Neben den Preisbildungsschwierigkeiten sehen sich die Wirtschaftsfachleute der DDR in der Frage des internationalen Verrechnungsverkehrs mit weiteren Problemen konfrontiert. Gegenüber westlichen bzw. nichtsozialistischen Ländern wurden in den 50er und 60er Jahren die gegenseitigen Forderungen sowohl im Rahmen von bilateralen Handels- und Zahlungsabkommen, d. h. auf dem Clearingwege, sowie über Kompensationen oder Switchoperationen beglichen. Seitdem wird auf der Grundlage von bilateralen Handels- oder Kooperations-(Rahmen-)Abkommen eine Zahlung in konvertibler Währung vorgenommen. Auch mit den RGW-Ländern wurden Zahlungstransaktionen bis 1964 vorwiegend auf bilateraler Ebene abgewickelt.

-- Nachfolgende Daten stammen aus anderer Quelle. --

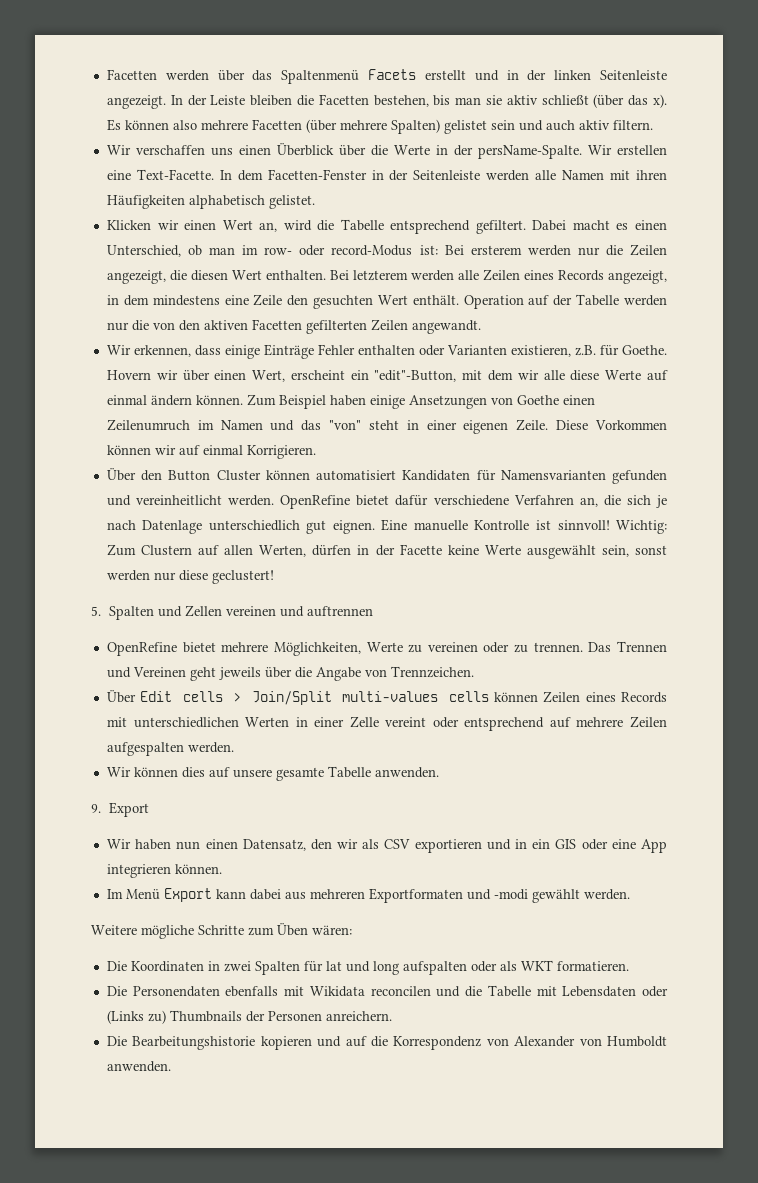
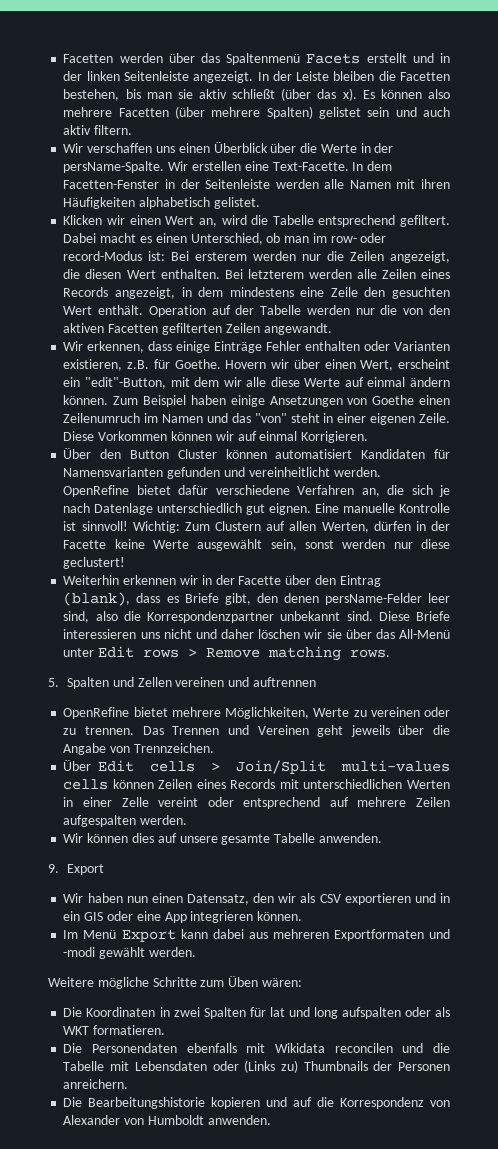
(274, 577) none -> [63,575,381,587] [63,592,450,606] [63,611,450,623] [63,629,451,639] [63,646,391,661] // Weiterhin erkennen wir in der Facette über den Eintrag (blank), dass es Briefe gibt, den denen persName-Felder leer sind, also die Korrespondenzpartner unbekannt sind. Diese Briefe interessieren uns nicht und daher löschen wir sie über das All-Menü unter Edit rows > Remove matching rows.

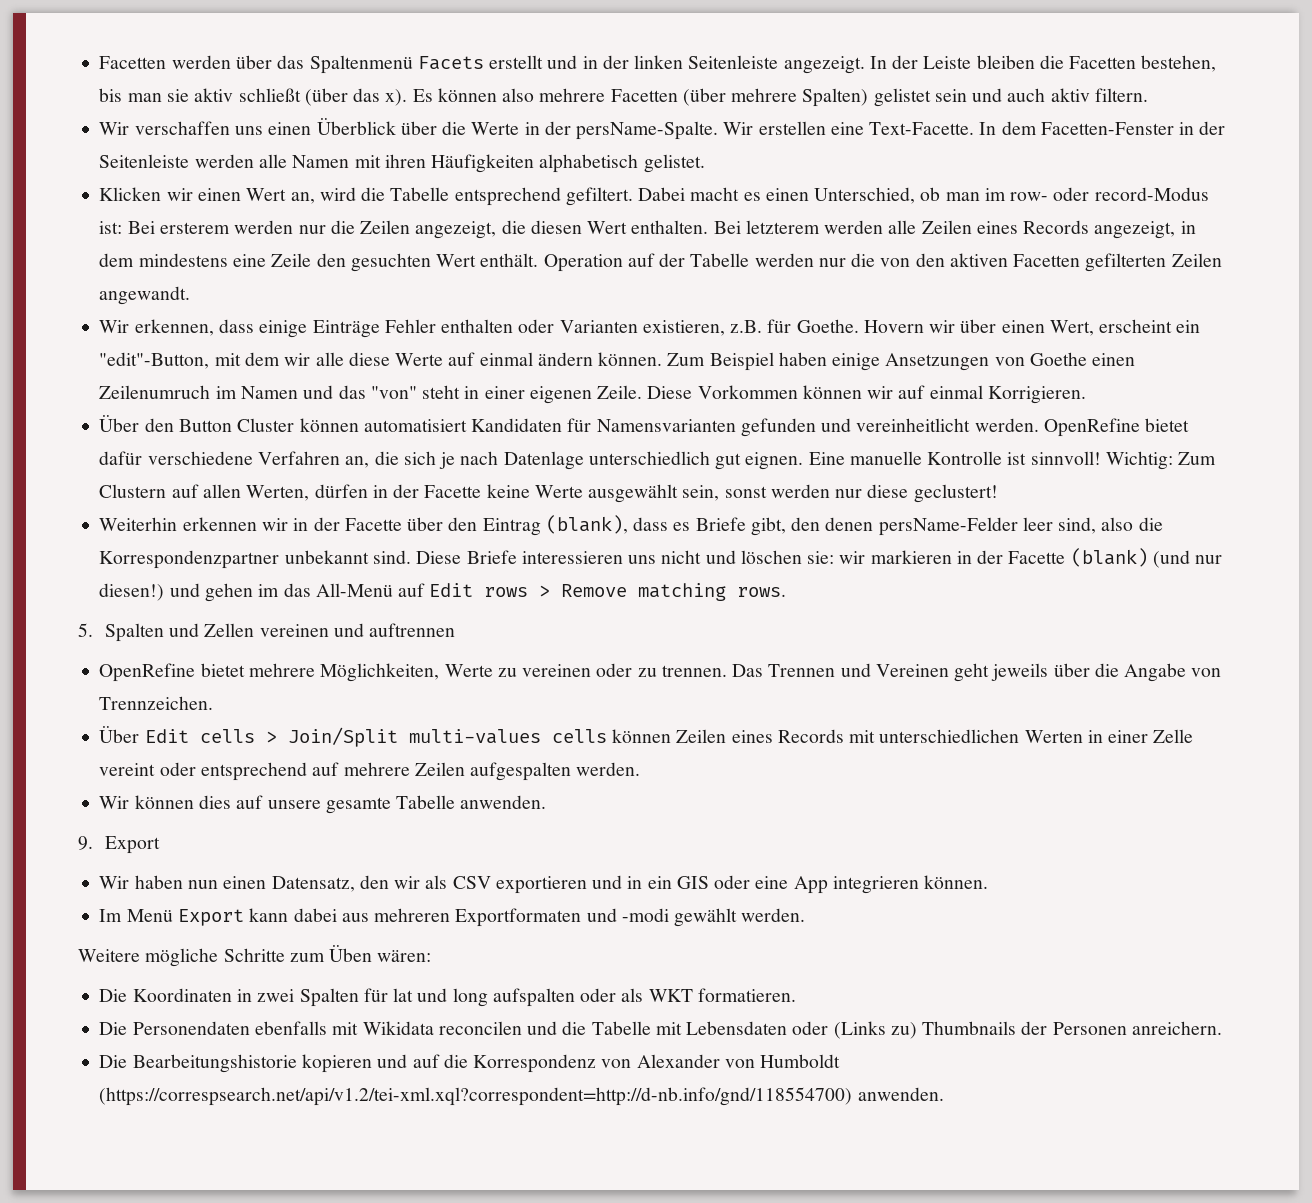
[221,629,372,639] daher löschen wir sie über -> [740,548,1223,568] [99,583,280,602] löschen sie: wir markieren in der Facette (blank) (und nur diesen!) und gehen im
[63,648,95,657] unter -> [398,583,426,597] auf
(204, 1120) none -> [99,1087,853,1106] (https://correspsearch.net/api/v1.2/tei-xml.xql?correspondent=http://d-nb.info/gnd/118554700)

Mit der Gründung der Internationalen Bank für Wirtschaftliche Zusammenarbeit (IBWZ) als internationale Verrechnungsinstanz und der Einführung des „transferablen Rubels“ (1964), der nicht mit westlichen konvertiblen Währungen vergleichbar, vielmehr lediglich als Verrechnungsgröße anzusehen ist, haben im RGW Bestrebungen begonnen, zu einer mehrseitigen Verrechnung überzugehen. Daß diese bislang nicht funktionierte, lag nicht zuletzt in der Schwierigkeit und dem fehlenden Interesse der Mitgliedsländer begründet, die langfristigen, bilateral abgestimmten Ah.-Pläne und Handelsabkommen so auszurichten, daß entstehende Guthaben (bei der IBWZ) multilateral verwendet werden können. Auch Zahlungen in konvertibler Währung innerhalb des RGW — besonders für „harte“ Waren wie z. B. Rohöl — ist künftig keinesfalls ausgeschlossen.

 

Ulrich Dietsch


 

Fundstelle: DDR Handbuch. 2., völlig überarbeitete und erweiterte Auflage, Köln 1979: S. 105–115


 

Information

Dieser Lexikoneintrag stammt aus einer Serie von Handbüchern, die zwischen 1953 und 1985 in Westdeutschland vom Bundesministerium für gesamtdeutsche Fragen (ab 1969 Bundesministerium für innerdeutsche Beziehungen) herausgegeben worden sind.

Der Lexikoneintrag spiegelt den westdeutschen Forschungsstand zum Thema sowie die offiziöse bundesdeutsche Sicht auf das Thema im Erscheinungszeitraum wider.